Il nome Israele, in ebraico יִשְׂרָאֵל (Yisra’el), affonda le sue radici nella narrazione biblica, Genesi, dove Giacobbe, al culmine di una notte di lotta, dove rimarra ferito, con un essere enigmatico, (forse un angelo, forse manifestazione del divino), riceve un nuovo nome.
L’etimologia del termine coniuga il verbo “sar”, che evoca il contendere, il lottare, con “El”, uno dei Nomi di D-o. “Israele” può dunque essere reso come “colui che lotta con D-o” o, in un senso più profondo, “colui che persevera nel confronto con il divino”.
Nella tradizione rabbinica, questo nome non designa soltanto una persona, ma una condizione spirituale: quella di chi non rifugge il confronto con l’Assoluto, ma vi si espone, anche con fatica, anche nell’incertezza.
Israele è l’uomo che non abdica alla ricerca, che interroga D-o e se stesso, che si misura con la realtà nella tensione costante tra limite umano e aspirazione alla verità.

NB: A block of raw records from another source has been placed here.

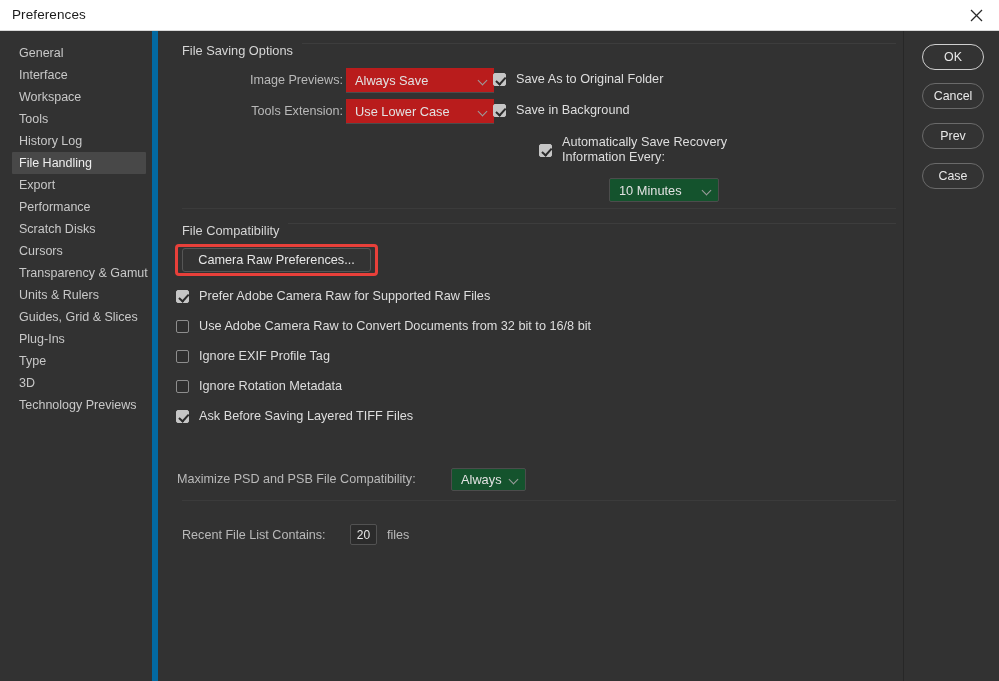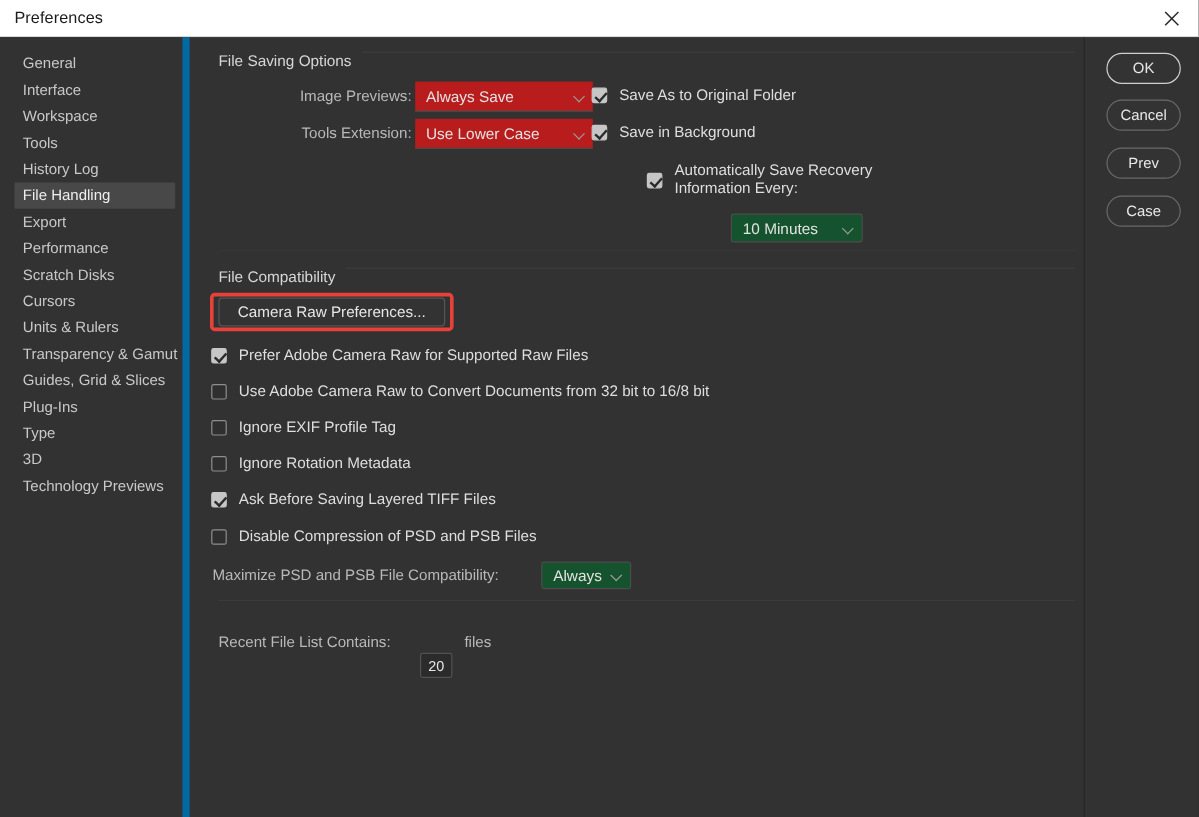--- a/index.html
+++ b/index.html
@@ -289,8 +289,8 @@
       <div class="side-item">Performance</div>
       <div class="side-item">Scratch Disks</div>
       <div class="side-item">Cursors</div>
+      <div class="side-item">Transparency &amp; Gamut</div>
       <div class="side-item">Units &amp; Rulers</div>
-      <div class="side-item">Transparency &amp; Gamut</div>
       <div class="side-item">Guides, Grid &amp; Slices</div>
       <div class="side-item">Plug-Ins</div>
       <div class="side-item">Type</div>

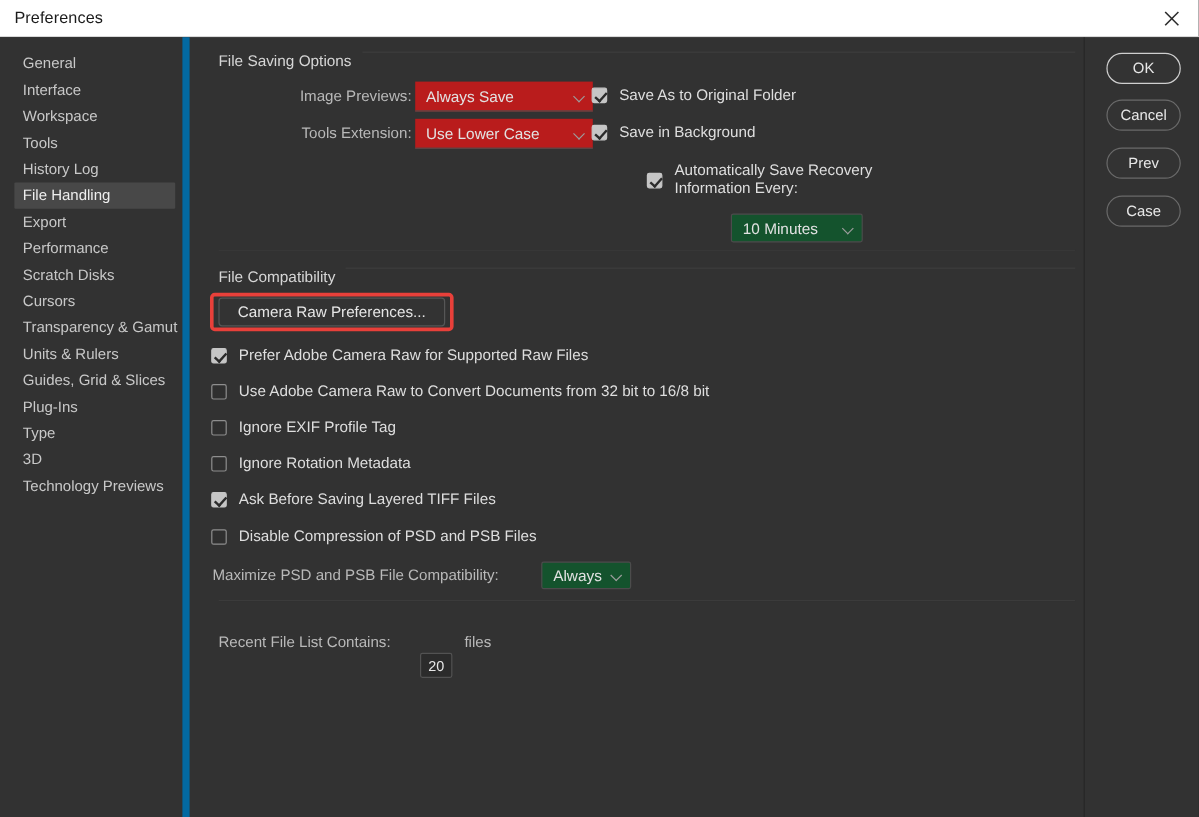--- a/index.html
+++ b/index.html
@@ -373,10 +373,6 @@
         <span class="cbtext">Ask Before Saving Layered TIFF Files</span>
       </div>
 
-      <div class="cbrow" style="left:18px; top:409px;">
-        <span class="cb off"></span>
-        <span class="cbtext">Disable Compression of PSD and PSB Files</span>
-      </div>
 
       <div class="plainlabel" style="left:19px; top:441px;">Maximize PSD and PSB File Compatibility:</div>
       <div class="dd boxed" style="left:293px; top:437px; width:75px; height:23px;">

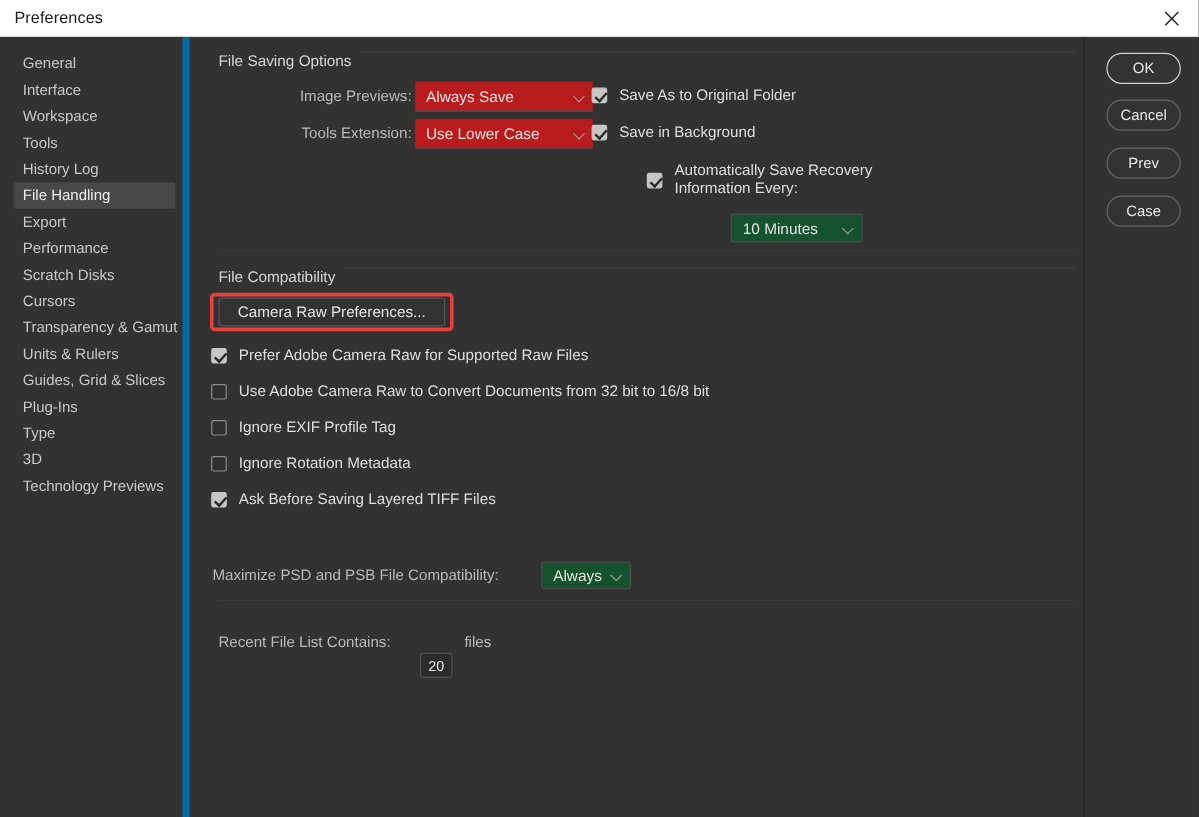--- a/index.html
+++ b/index.html
@@ -240,7 +240,6 @@
     font-size: 12px;
     color: #e6e6e6;
     cursor: text;
-    margin-top: 20px;
   }
 
   .railbtn {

Nella mistica ebraica, Israele assume una valenza ancor più radicale: è il nome dell’anima che attraversa il frammento per tornare all’unità, che trasforma la lotta in ascesi.
Non c’è qui una pace statica, ma un movimento continuo, una dinamica di trasformazione interiore. Israele è colui che “abita la ferita” quella ferita che lo rende zoppo ma anche teso all’infinito, ma è anche il nome, di un popolo chiamato non alla perfezione, ma alla fedeltà inquieta di chi, anche nel silenzio di D-o, continua a chiamarlo.